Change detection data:
┌────────

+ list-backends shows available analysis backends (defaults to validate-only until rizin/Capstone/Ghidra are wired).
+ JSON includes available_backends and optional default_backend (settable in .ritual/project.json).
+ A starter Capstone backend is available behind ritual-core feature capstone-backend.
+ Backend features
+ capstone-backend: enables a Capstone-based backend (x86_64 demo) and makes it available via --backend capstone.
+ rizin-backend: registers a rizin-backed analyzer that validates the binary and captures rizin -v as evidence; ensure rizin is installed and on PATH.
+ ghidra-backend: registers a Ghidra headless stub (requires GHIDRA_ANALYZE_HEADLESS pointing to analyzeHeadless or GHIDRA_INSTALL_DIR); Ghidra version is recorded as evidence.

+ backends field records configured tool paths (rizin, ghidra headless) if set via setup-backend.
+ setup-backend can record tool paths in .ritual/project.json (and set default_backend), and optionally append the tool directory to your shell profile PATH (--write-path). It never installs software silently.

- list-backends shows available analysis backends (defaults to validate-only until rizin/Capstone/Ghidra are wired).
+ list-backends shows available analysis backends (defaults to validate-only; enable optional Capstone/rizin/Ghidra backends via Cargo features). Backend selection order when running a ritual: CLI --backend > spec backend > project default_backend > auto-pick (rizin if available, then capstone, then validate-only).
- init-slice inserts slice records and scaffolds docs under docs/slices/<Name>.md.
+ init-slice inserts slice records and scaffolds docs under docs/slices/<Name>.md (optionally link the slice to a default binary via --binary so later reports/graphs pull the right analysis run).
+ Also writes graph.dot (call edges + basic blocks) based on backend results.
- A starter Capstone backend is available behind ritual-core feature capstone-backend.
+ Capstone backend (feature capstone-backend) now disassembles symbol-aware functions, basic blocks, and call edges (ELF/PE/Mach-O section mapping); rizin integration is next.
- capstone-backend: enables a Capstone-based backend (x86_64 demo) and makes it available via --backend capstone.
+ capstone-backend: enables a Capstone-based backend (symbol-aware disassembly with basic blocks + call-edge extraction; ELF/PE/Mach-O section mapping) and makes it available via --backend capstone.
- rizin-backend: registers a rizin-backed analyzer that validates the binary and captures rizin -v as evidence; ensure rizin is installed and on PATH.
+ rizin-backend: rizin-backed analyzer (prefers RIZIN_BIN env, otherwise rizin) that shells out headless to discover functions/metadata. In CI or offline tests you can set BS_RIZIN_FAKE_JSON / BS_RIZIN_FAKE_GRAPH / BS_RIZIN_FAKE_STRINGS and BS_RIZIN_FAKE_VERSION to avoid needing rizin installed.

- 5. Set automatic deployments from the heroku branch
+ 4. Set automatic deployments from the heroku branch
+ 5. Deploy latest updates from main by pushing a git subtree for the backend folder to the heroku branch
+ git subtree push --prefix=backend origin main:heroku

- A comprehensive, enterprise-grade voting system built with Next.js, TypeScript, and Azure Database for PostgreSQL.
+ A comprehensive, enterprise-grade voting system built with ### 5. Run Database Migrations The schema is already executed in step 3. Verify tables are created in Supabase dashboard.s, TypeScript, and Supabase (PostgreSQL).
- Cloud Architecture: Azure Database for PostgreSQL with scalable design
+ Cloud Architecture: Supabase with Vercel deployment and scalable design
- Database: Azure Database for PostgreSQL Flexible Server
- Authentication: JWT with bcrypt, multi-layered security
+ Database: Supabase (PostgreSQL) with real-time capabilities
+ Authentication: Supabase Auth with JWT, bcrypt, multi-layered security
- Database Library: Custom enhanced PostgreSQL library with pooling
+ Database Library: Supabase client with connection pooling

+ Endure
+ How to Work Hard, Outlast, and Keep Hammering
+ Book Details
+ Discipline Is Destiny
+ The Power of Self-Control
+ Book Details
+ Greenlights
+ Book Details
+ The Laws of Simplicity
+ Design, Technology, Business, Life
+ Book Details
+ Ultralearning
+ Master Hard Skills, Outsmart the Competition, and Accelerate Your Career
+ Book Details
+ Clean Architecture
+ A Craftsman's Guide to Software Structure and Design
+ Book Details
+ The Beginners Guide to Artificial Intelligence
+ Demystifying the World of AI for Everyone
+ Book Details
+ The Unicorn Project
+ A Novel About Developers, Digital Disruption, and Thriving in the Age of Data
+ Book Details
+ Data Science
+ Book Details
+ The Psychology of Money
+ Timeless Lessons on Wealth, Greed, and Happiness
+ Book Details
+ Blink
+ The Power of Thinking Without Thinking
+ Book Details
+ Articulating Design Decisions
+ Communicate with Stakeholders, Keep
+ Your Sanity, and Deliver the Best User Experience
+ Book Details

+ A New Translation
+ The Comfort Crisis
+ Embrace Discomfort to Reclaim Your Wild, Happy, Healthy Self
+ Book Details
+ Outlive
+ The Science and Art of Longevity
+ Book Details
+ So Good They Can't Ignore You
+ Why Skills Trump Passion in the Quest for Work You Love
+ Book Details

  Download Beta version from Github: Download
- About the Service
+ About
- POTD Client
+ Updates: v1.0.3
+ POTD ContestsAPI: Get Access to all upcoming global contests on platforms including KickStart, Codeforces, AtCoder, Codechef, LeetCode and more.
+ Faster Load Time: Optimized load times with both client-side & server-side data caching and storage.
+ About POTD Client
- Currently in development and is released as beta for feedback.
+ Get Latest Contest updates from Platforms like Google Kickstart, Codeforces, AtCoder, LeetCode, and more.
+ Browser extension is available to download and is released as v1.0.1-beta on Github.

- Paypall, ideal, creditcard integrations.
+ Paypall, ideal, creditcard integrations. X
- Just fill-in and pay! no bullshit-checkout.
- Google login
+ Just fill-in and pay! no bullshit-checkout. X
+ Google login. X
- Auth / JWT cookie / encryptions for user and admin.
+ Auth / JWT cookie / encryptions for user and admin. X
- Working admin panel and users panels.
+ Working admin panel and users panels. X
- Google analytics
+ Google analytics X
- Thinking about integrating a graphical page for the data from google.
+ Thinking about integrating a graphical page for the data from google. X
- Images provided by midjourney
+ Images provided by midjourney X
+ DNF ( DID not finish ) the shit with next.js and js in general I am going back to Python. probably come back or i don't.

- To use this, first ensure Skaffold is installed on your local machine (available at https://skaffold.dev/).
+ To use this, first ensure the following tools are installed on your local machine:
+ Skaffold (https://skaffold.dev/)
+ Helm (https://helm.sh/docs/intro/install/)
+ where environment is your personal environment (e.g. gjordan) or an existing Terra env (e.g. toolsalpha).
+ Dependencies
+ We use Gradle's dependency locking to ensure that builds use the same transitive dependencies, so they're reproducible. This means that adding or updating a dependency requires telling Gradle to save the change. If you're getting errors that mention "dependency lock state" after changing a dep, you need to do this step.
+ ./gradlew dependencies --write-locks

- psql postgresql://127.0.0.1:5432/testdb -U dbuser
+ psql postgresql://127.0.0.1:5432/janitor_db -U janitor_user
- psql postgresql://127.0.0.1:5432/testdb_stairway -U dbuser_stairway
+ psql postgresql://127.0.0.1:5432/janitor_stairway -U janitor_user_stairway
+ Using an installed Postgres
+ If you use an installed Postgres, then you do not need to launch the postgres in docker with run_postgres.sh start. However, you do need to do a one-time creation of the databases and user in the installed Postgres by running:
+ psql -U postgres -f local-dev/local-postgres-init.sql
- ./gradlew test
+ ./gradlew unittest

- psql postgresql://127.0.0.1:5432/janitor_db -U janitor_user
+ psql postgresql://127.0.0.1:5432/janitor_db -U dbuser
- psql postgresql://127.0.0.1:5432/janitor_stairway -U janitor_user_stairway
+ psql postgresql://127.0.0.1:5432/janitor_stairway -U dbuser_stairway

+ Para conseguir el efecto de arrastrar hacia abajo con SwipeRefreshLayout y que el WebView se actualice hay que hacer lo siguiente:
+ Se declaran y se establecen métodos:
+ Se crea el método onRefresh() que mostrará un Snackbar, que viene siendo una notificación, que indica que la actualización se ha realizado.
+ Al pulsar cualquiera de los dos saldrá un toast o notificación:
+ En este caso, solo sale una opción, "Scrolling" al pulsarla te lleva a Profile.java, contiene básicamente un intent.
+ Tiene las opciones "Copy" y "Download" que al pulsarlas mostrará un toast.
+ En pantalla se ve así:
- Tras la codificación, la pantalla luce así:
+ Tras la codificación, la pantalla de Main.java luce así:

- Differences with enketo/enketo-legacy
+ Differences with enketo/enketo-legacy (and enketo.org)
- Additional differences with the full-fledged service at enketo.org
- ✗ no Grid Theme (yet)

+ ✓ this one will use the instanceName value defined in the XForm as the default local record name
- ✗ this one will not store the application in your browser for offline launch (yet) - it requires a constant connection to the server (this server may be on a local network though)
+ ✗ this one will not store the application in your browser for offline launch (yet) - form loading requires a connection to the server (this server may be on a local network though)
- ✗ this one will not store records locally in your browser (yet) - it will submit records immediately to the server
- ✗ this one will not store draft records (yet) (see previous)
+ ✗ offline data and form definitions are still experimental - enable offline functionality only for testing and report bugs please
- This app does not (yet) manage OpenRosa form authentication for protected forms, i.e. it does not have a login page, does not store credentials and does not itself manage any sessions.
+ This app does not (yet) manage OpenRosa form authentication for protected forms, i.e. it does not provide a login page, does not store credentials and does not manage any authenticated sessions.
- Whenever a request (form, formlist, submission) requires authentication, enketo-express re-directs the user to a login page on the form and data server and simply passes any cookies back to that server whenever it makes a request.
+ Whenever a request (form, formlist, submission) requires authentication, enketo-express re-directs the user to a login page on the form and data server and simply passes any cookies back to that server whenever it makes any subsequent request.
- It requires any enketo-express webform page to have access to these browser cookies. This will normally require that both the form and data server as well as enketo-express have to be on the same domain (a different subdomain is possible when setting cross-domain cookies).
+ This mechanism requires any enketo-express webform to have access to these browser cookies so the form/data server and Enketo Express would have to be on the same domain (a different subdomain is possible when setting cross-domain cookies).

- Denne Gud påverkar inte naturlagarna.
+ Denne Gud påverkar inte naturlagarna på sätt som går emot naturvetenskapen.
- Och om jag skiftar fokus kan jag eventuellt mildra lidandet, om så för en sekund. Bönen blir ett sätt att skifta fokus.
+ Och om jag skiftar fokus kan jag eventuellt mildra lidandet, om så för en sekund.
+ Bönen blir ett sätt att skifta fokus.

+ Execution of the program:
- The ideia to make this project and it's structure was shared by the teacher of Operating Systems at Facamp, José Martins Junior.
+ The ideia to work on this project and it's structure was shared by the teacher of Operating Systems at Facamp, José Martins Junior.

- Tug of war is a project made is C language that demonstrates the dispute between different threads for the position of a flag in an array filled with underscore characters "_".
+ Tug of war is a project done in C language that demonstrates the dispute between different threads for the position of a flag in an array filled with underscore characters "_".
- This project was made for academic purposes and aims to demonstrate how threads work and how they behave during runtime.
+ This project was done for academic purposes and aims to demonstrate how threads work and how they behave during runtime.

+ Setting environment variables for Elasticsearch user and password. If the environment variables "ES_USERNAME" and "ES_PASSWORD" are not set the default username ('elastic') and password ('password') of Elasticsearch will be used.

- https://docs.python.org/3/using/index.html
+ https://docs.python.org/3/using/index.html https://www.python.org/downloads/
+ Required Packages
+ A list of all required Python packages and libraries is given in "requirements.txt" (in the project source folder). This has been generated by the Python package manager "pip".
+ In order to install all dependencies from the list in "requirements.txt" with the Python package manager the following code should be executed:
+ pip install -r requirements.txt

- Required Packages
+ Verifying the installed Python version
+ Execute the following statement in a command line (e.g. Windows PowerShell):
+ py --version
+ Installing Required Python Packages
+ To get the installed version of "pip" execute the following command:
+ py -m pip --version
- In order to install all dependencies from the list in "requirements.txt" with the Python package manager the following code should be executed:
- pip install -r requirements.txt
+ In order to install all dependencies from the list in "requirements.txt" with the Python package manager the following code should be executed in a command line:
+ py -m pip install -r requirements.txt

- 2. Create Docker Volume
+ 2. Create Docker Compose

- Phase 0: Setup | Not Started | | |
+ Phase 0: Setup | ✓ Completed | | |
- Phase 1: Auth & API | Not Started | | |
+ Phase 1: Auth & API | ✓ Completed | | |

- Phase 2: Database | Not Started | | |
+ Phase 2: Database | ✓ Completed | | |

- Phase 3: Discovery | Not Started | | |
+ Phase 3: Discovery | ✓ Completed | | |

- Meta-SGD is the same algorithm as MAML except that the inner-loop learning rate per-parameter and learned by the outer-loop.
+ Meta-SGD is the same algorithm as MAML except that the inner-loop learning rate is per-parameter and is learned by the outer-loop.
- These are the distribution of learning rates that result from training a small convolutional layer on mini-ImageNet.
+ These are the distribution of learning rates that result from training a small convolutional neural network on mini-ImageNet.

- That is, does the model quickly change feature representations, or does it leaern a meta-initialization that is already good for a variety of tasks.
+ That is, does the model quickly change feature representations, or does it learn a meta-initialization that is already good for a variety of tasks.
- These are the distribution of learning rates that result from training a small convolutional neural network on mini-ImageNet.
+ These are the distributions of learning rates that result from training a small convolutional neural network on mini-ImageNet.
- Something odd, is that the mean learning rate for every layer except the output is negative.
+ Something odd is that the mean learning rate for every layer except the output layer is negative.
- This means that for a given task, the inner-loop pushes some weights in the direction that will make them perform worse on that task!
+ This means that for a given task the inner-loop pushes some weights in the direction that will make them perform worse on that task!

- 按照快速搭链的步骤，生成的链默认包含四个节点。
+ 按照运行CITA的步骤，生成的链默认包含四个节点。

└────────

_WHAT IS BEING ASKED_.
Return, word for word, the lines of the data above from the line with "mapping) and makes it available via --backend capstone." through the line with "- rizin-backend: registers", inclusive.

_YOUR RESPONSE_.
+ capstone-backend: enables a Capstone-based backend (symbol-aware disassembly with basic blocks + call-edge extraction; ELF/PE/Mach-O section mapping) and makes it available via --backend capstone.
- rizin-backend: registers a rizin-backed analyzer that validates the binary and captures rizin -v as evidence; ensure rizin is installed and on PATH.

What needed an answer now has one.